Her foray into landscaping was quite accidental, but perhaps destined. “We knew this landscaper vaguely from visits to Barbados,” she says, “He was from Kew Gardens and now he had been asked to landscape the hotel property Holiday Inn at Reduit in Saint Lucia. He had asked at the Union agricultural station in Saint Lucia if they could plant ornamentals and other plants for him and they said no. There were no gardens here at the time.  So my friend and I said, ‘well, if you give us the list and the seeds and cuttings we will do it.’”

A new seed was planted that would blossom into a lifelong career. The pair worked tirelessly, helping and learning. And for the next 20 years Veronica would be a sought-after landscaper at the Holiday Inn, La Toc and Cunard as they were known.

Eventually, as times were changing and tourism was becoming popular in the Caribbean, Veronica’s dream to create her own garden took root. It would be a place of natural beauty, blending flower gardens within the woodland of indigenous trees.  With the great support of her late husband, Michael, and their four children Impy, James, Richard and Stephen, work began on Mamiku Gardens in early 1997. Later that year the garden was open. Many visitors remark on the peacefulness they experience during their visit; Veronica says this is the most wonderful aspect of the garden.

Twelve acres of land offer a colourful variety of gardens separated by woodland walks. Start off from Tamarind Hill and follow along on part of the trail taken by the Brigands (Freedom Fighters) to the archeological site on the hill.  See wonderful views of the rugged East Coast, Praslin Bay and the Atlantic Ocean. Break away from the Brigand’s trail and hike down into the valley, through a mango grove and, if weather permits, swim in Mamiku River.

Mystic Garden features naturally growing orchids while Secret Garden is home to Grandpa’s House (a bath house for de Micoud’s overseer) and a variety of medicinal herbs and water lilies.
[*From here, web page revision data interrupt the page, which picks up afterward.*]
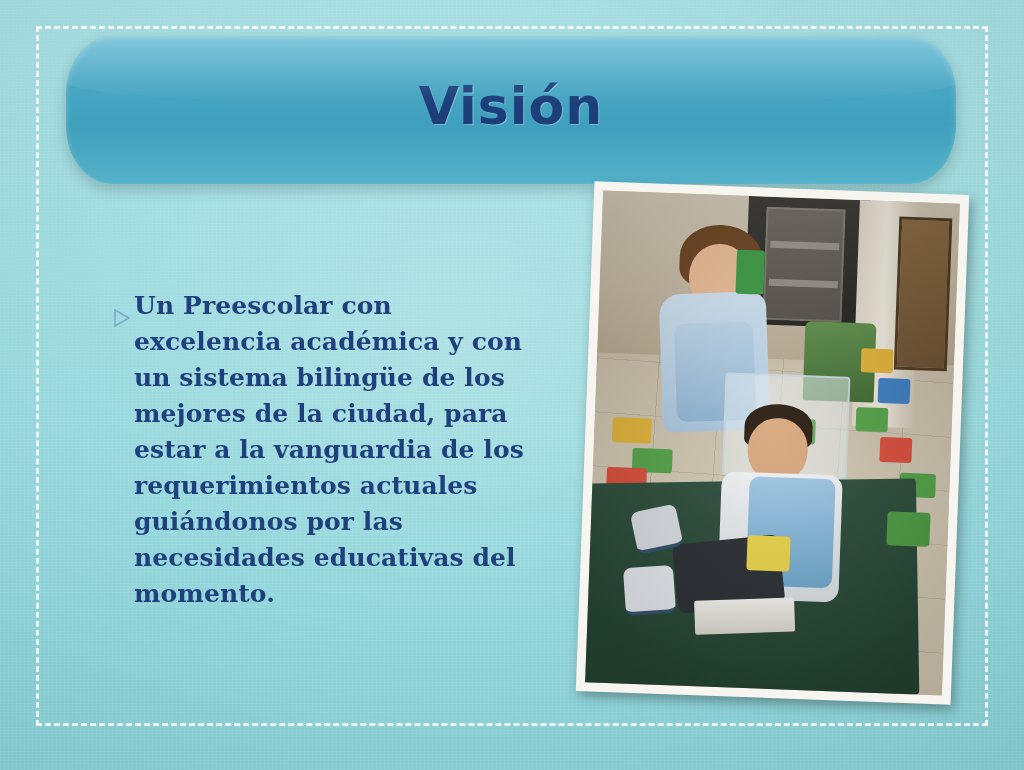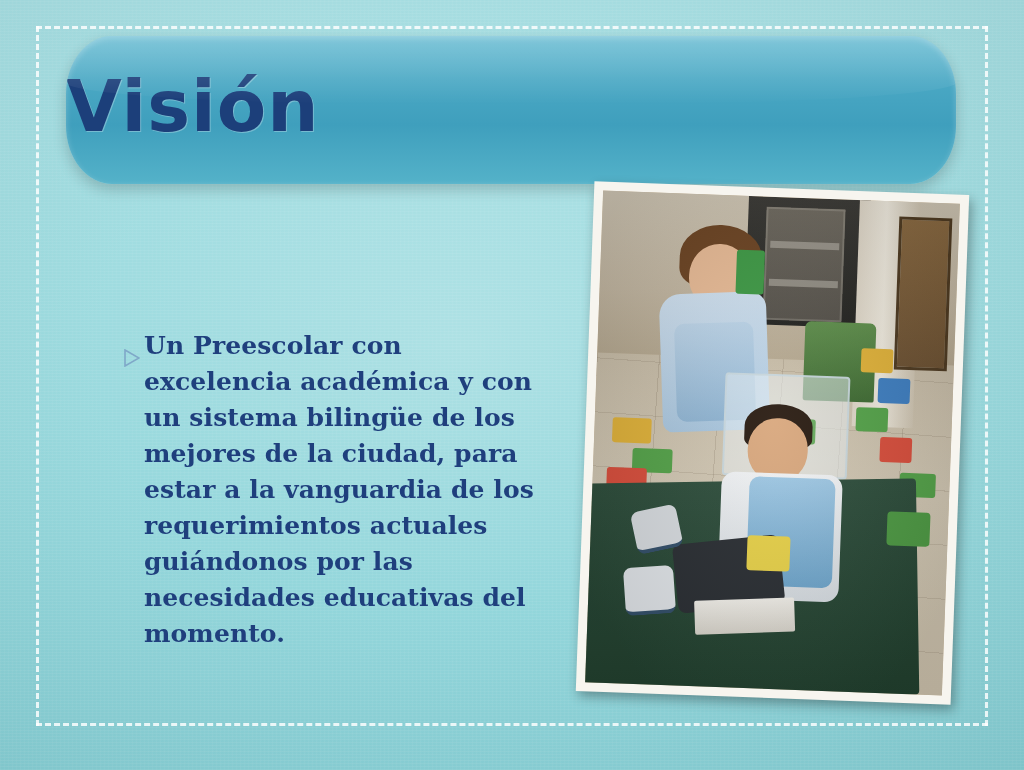"Visión" .title-text { font-size: 72px -> 52px; text-align: none -> center }
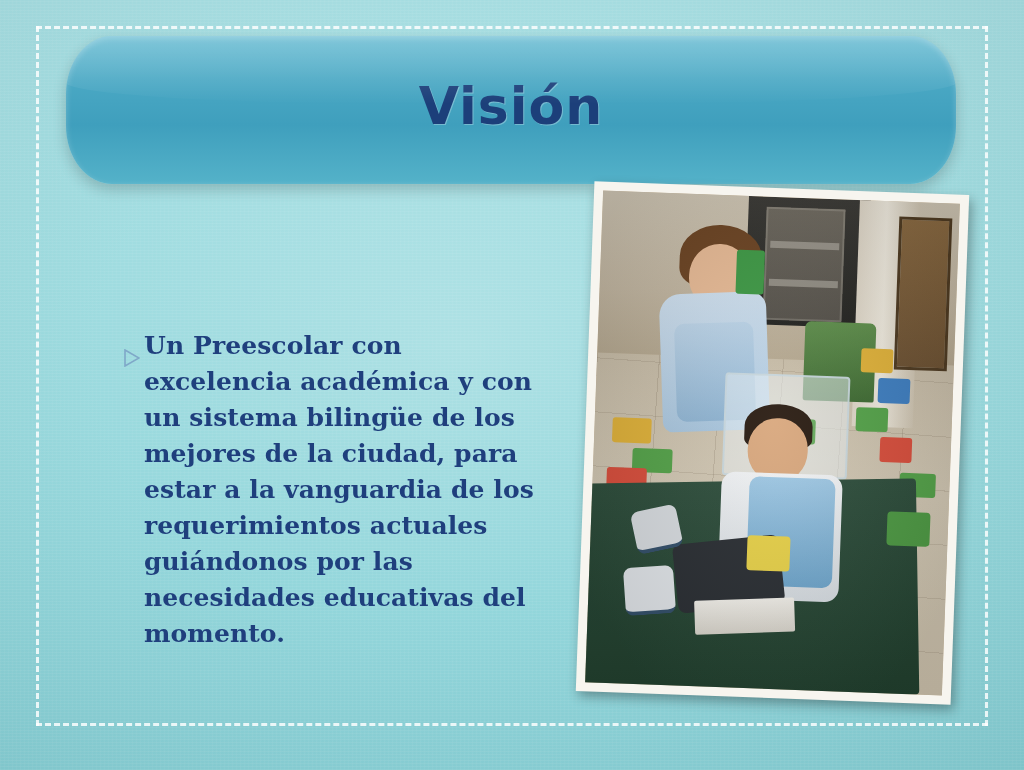"Un Preescolar con excelencia académica" .body-block { left: 110px -> 100px; margin-top: 40px -> none }
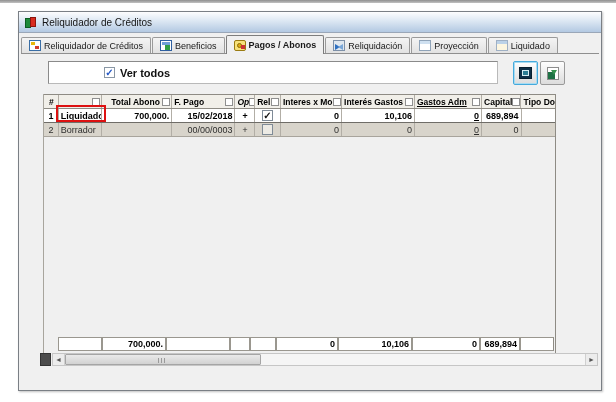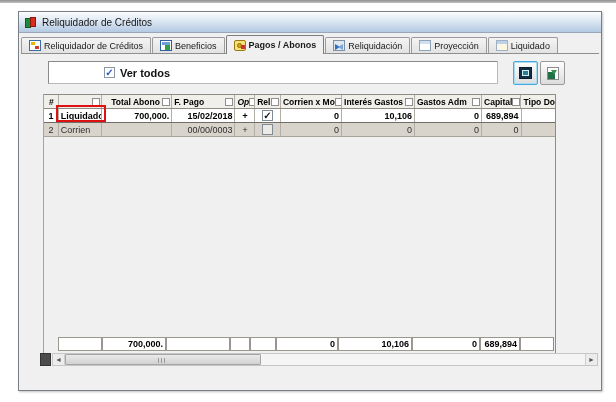"Corrien x Mo" span { text: Corrien -> Interes }
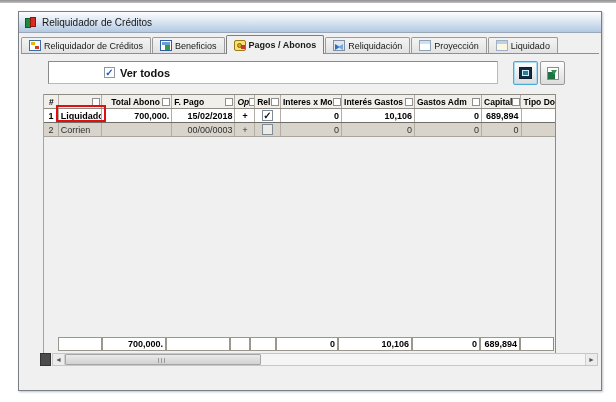"Gastos Adm" .c8 { text-decoration: none -> underline }
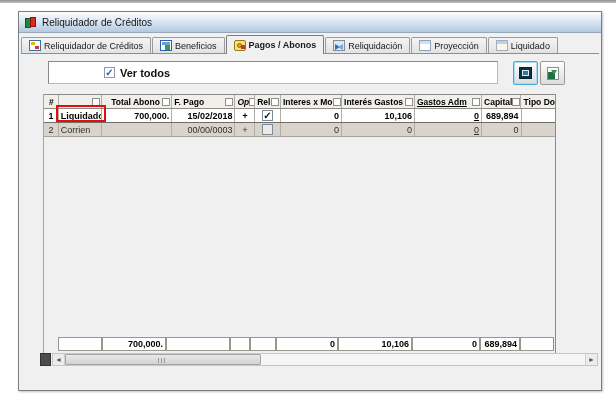"Corrien" div.gc { text: Corrien -> Borrador }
Finally there is Veronica’s Garden and the Casse, a mini rainforest showcasing a natural spring.  Bird watchers are often surprised by the Golden Oriole, the White Breasted Thrasher, the Black Finch and at least three species of humming birds.

A small interpretation centre showcases a plethora of artifacts of the 18th century plantation period and from the time soldiers were stationed there. Many of the items were unearthed at the site of the de Micoud’s house on the hill.

Today, Mamiku Estate is now only 400 acres, but it still produces bananas, cocoa, tropical flowers and fruits.  At 80, Veronica’s indomitable spirit will not let her rest. She continues as landscaper at the luxurious Sugar Beach resort in Soufriere.  In 2007 Veronica Shingleton-Smith was awarded the Saint Lucia Medal of Merit Gold for her contribution in the field of horticulture.

Battles fought, loves lost and won and dreams growing into reality all wrapped up in the Mamiku experience.